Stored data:

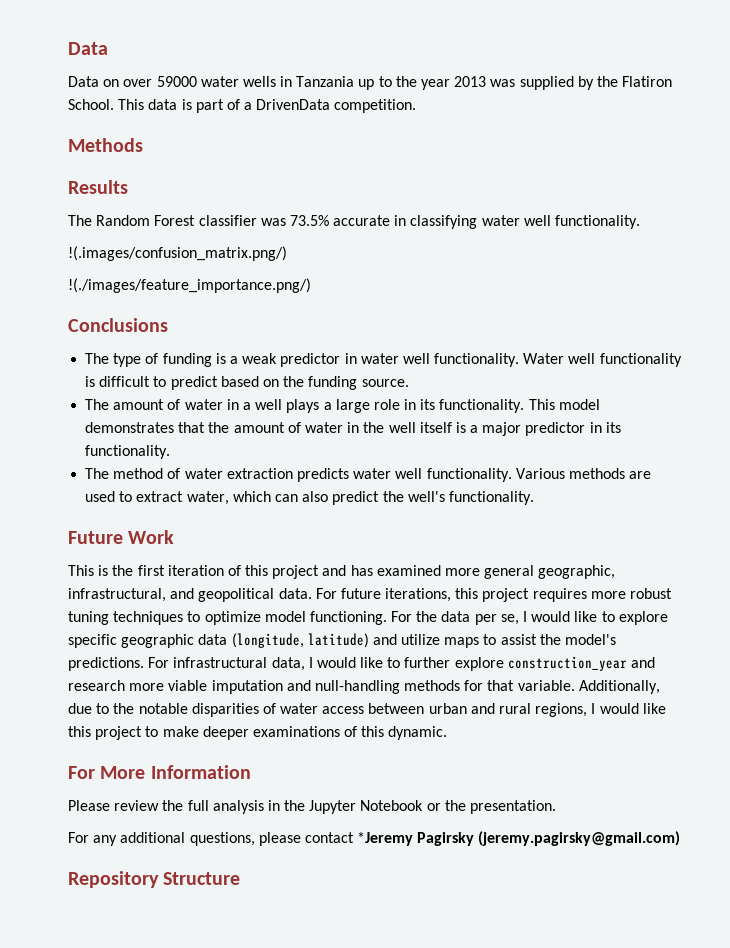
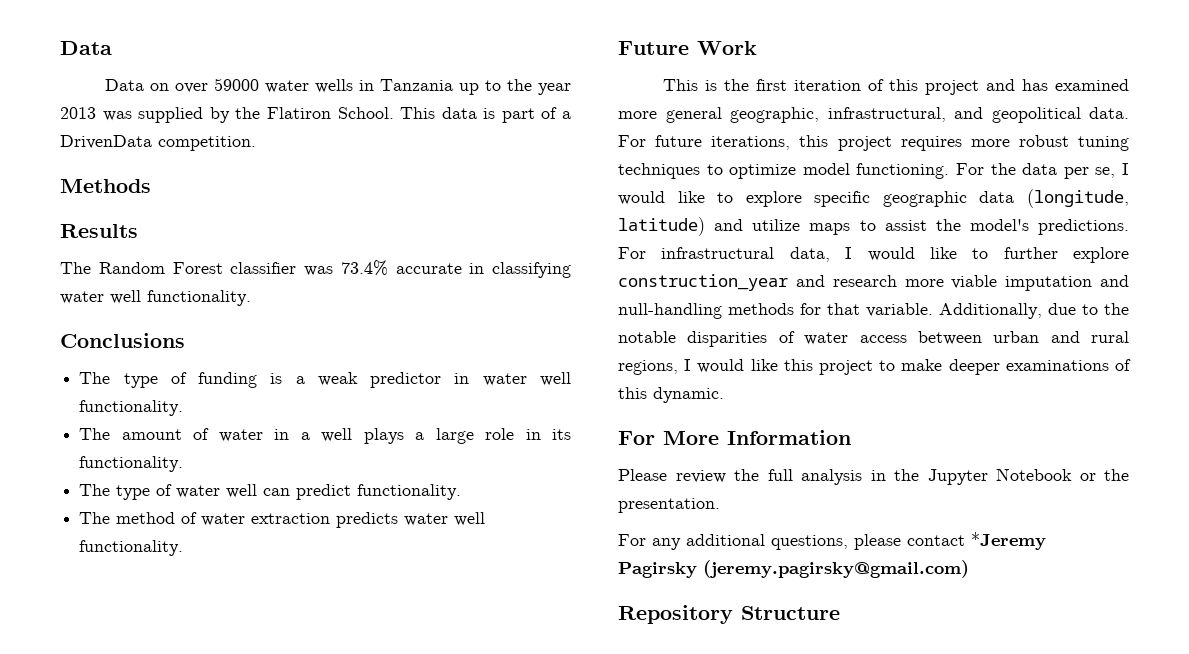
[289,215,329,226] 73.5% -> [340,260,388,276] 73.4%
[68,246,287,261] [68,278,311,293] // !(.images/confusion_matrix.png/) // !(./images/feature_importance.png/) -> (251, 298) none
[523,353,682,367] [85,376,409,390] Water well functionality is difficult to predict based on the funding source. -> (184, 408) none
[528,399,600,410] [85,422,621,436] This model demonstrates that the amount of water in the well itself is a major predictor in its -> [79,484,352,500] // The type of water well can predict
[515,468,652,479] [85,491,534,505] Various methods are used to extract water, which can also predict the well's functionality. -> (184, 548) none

=== WHAT IS EXPECTED ===
The entries above need an exact copy without their pictures.

=== SOLVED EXERCISE ===
[289,215,329,226] 73.5% -> [340,260,388,276] 73.4%
[68,246,287,261] [68,278,311,293] // !(.images/confusion_matrix.png/) // !(./images/feature_importance.png/) -> (251, 298) none
[523,353,682,367] [85,376,409,390] Water well functionality is difficult to predict based on the funding source. -> (184, 408) none
[528,399,600,410] [85,422,621,436] This model demonstrates that the amount of water in the well itself is a major predictor in its -> [79,484,352,500] // The type of water well can predict
[515,468,652,479] [85,491,534,505] Various methods are used to extract water, which can also predict the well's functionality. -> (184, 548) none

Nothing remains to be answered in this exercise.